Ou seja, ficar preso ao passado é a mesma coisa que condenar a si próprio como algo obsoleto, no máximo digno de apreciação histórica. Isto não significa que o passado não vale nada. Assumir este pensamento é um erro, como o de alguns sacerdotes que vi utilizando deste discurso para falar que o Método Ver Julgar Agir é uma peça de museu. Ou isto foi má fé ou ignorância porque o "Ver Julgar Agir" é um método extremamente utilizado na Igreja e em constante atualização, seja pelas ciências que ajudam a analisar a realidade, seja pelas reflexões do Magistério ou ainda pelas práticas adotadas para enfrentar cada problema específico.

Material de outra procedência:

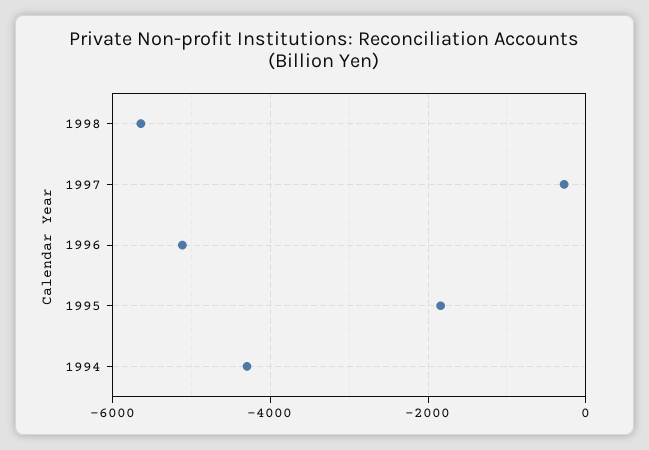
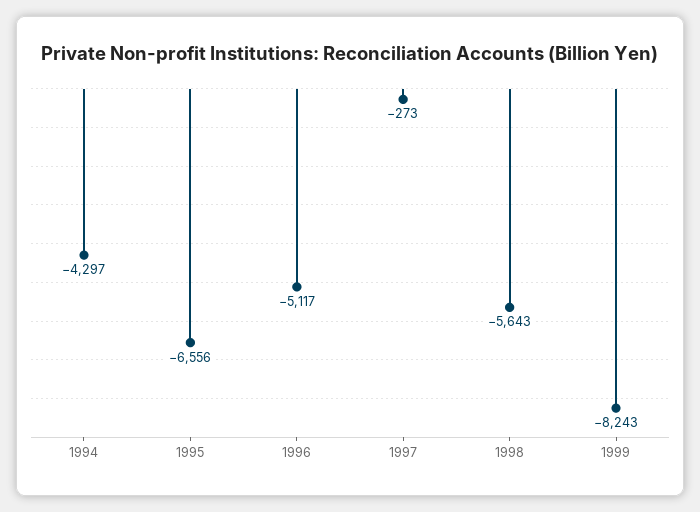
1995: -1800 -> -6556
1999: none -> -8243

Ou seja, a gente não é simplesmente só aquilo que fomos no passado. Hoje eu não sou mais o Rogério que foi assessor da PJ do Regional Sul 1. Aquele foi um Rogério que viveu suas histórias e que ajudou a compor o Rogério do presente. O que fui não se apaga, não se subtrai, mas se acrescenta a tantas experiências. Da mesma forma é o Thiesco do sonho. Ele foi Secretário Nacional. Hoje ele está além de ser um ex-secretário. O que ele viveu naqueles três heróicos anos é parte do que ele é hoje.

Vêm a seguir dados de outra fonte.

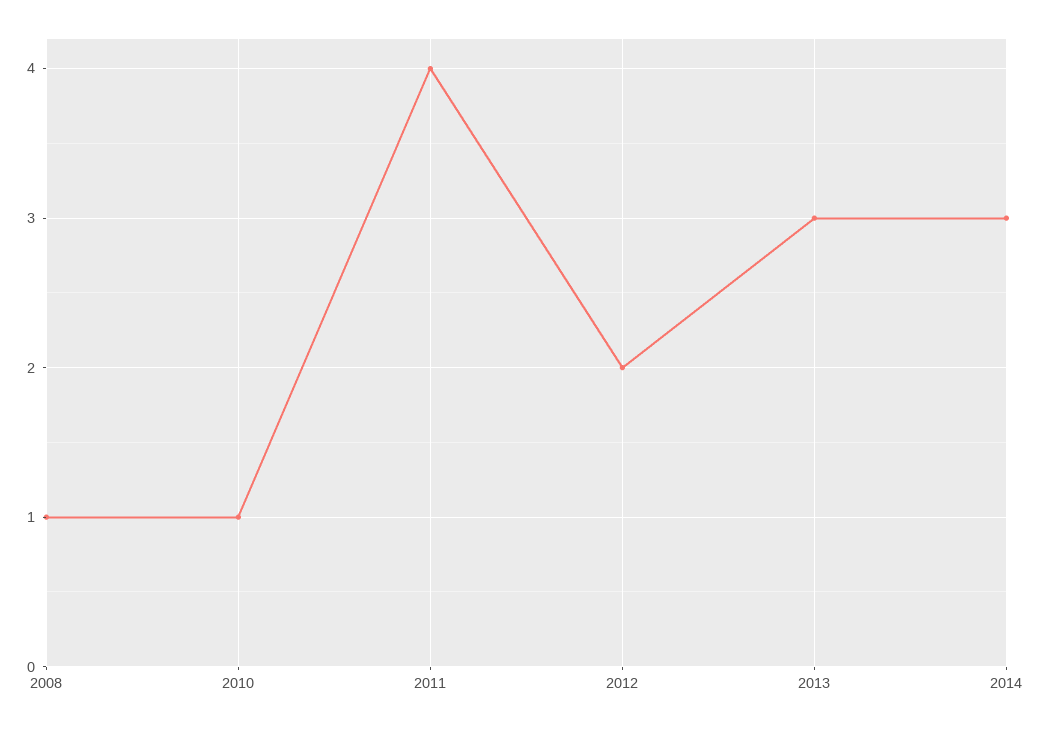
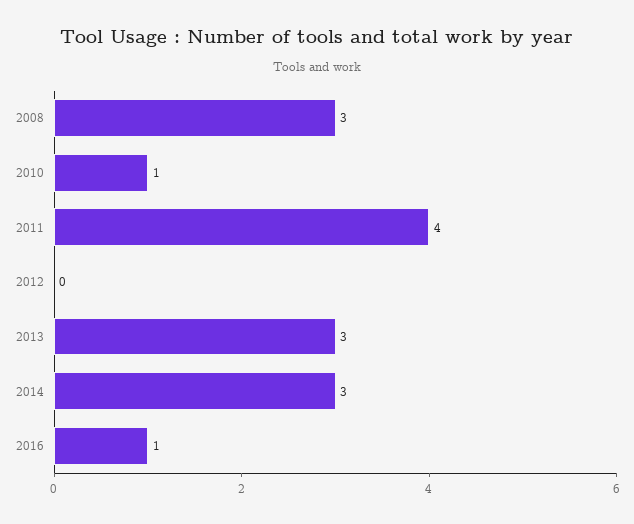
2008: 1 -> 3
2012: 2 -> 0
2016: none -> 1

E isso também acontece com a PJ. Ela não pode ser vista e vivenciada como era há 10 anos. É outra hoje. A realidade, em especial por conta desta pandemia do Covid-19, faz com que novas experiências sejam avaliadas e criadas. O que se fazia no passado precisa passar pelo crivo do tempo que se renova. E junto com o tempo, a juventude também se modifica. Valores ficam, a realidade muda.

A gente não pode se prender à letra do passado, mas sim aos valores essenciais que nos fizeram escolher aquilo que somos e aquilo que defendemos. Isso faz com que a PJ seja a mesma em diversos cantos do país e seja múltipla no sentido de suas culturas regionais, práticas pastorais e em sua própria história, sendo sempre uma só força, um só pensamento e um só coração. E que Deus seja louvado por isso.

2 comentários:

  1. Que excelente reflexão, me encontrei muito neste texto, nesta reflexão neste sonho.. Fiquei 40 dias fora de orbita com covid 19 num hospital de campanha, e nestes dias fiquei pensando no Eder que fui, na caminhada que fiz, e imaginava mas não sabia qual Eder ia sair e até mesmo se sairia.. e se não saísse o que eu deixaria, para quem ficasse e ai rezei como um mantra todos os dias pra ressignificar minha identidade a frase de Dom Pedro Casaudaliga "Ser o que se é viver o que se prega ate as ultimas consequências".. Adorei a reflexão meu assessor Rogério Parabéns.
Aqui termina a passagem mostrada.